** Opening Input data block **

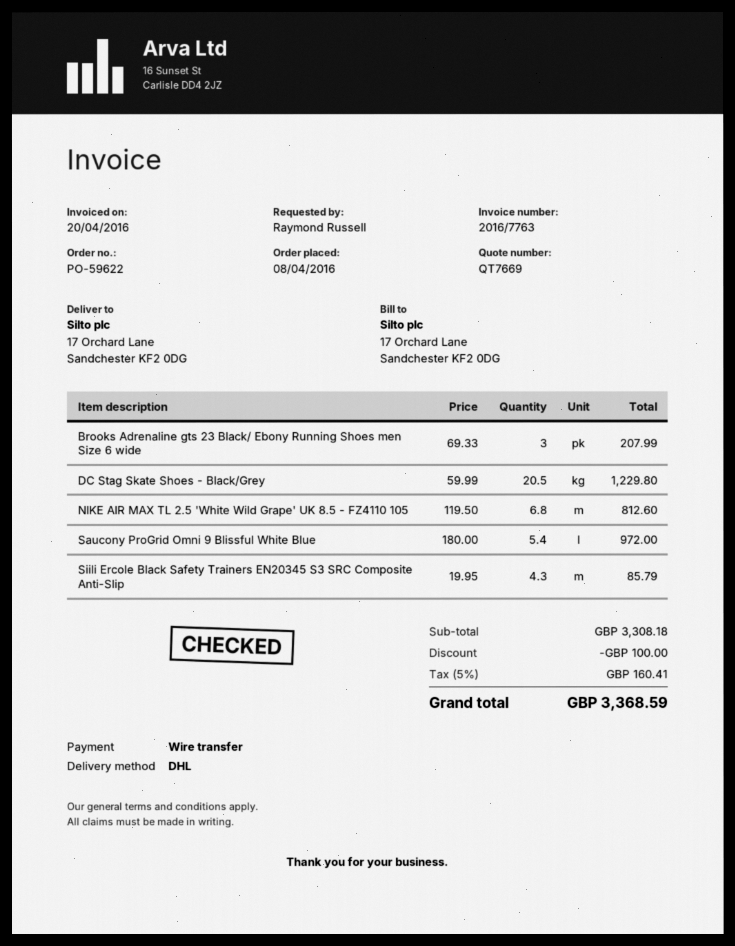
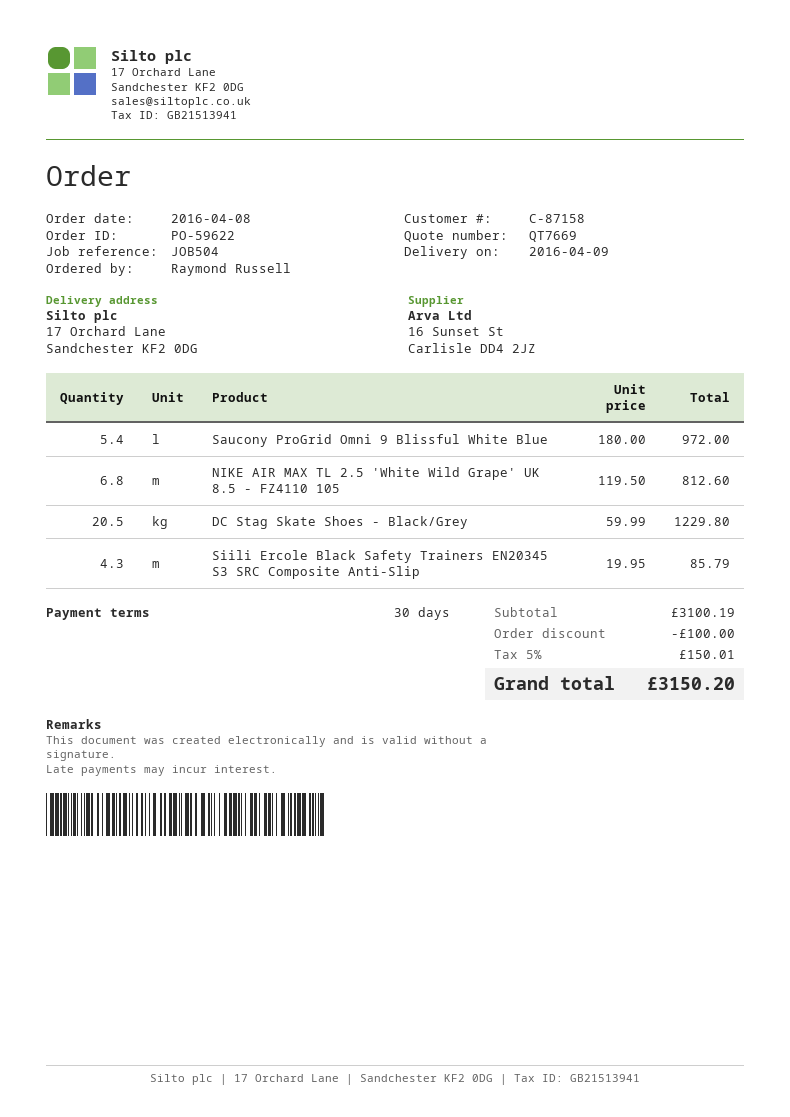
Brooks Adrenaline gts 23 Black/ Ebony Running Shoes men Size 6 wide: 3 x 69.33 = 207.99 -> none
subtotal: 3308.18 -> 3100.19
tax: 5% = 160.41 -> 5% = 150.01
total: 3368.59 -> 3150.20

** Closing Input data block **
** Opening Input data block **

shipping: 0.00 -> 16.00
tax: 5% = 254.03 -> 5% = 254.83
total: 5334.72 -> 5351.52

** Closing Input data block **
** Opening Input data block **

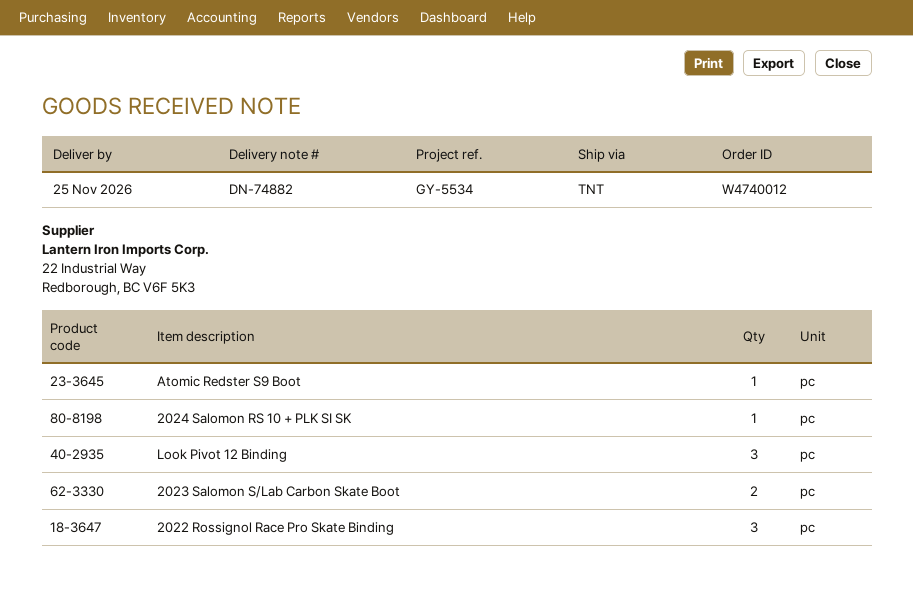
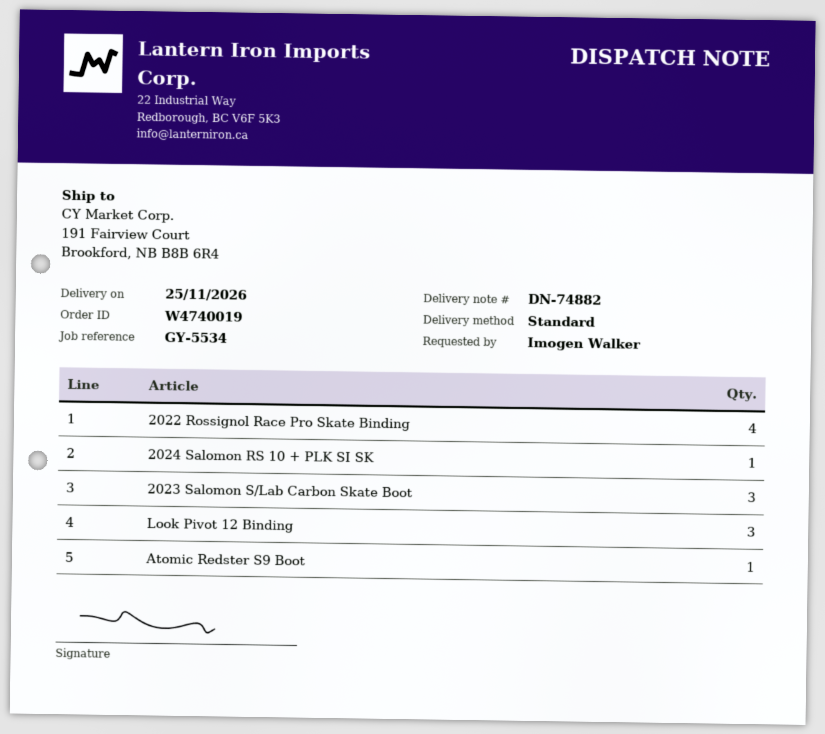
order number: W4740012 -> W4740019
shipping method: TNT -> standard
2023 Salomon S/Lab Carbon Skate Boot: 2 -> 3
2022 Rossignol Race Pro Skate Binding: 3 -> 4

** Closing Input data block **

_Exercise instructions_: Everything above from the line containing "shipping method: TNT -> standard" down to the line containing "2022 Rossignol Race Pro Skate Binding: 3 -> 4" should be copied exactly, both end lines included, and nothing else.

_Exercise answer_:
shipping method: TNT -> standard
2023 Salomon S/Lab Carbon Skate Boot: 2 -> 3
2022 Rossignol Race Pro Skate Binding: 3 -> 4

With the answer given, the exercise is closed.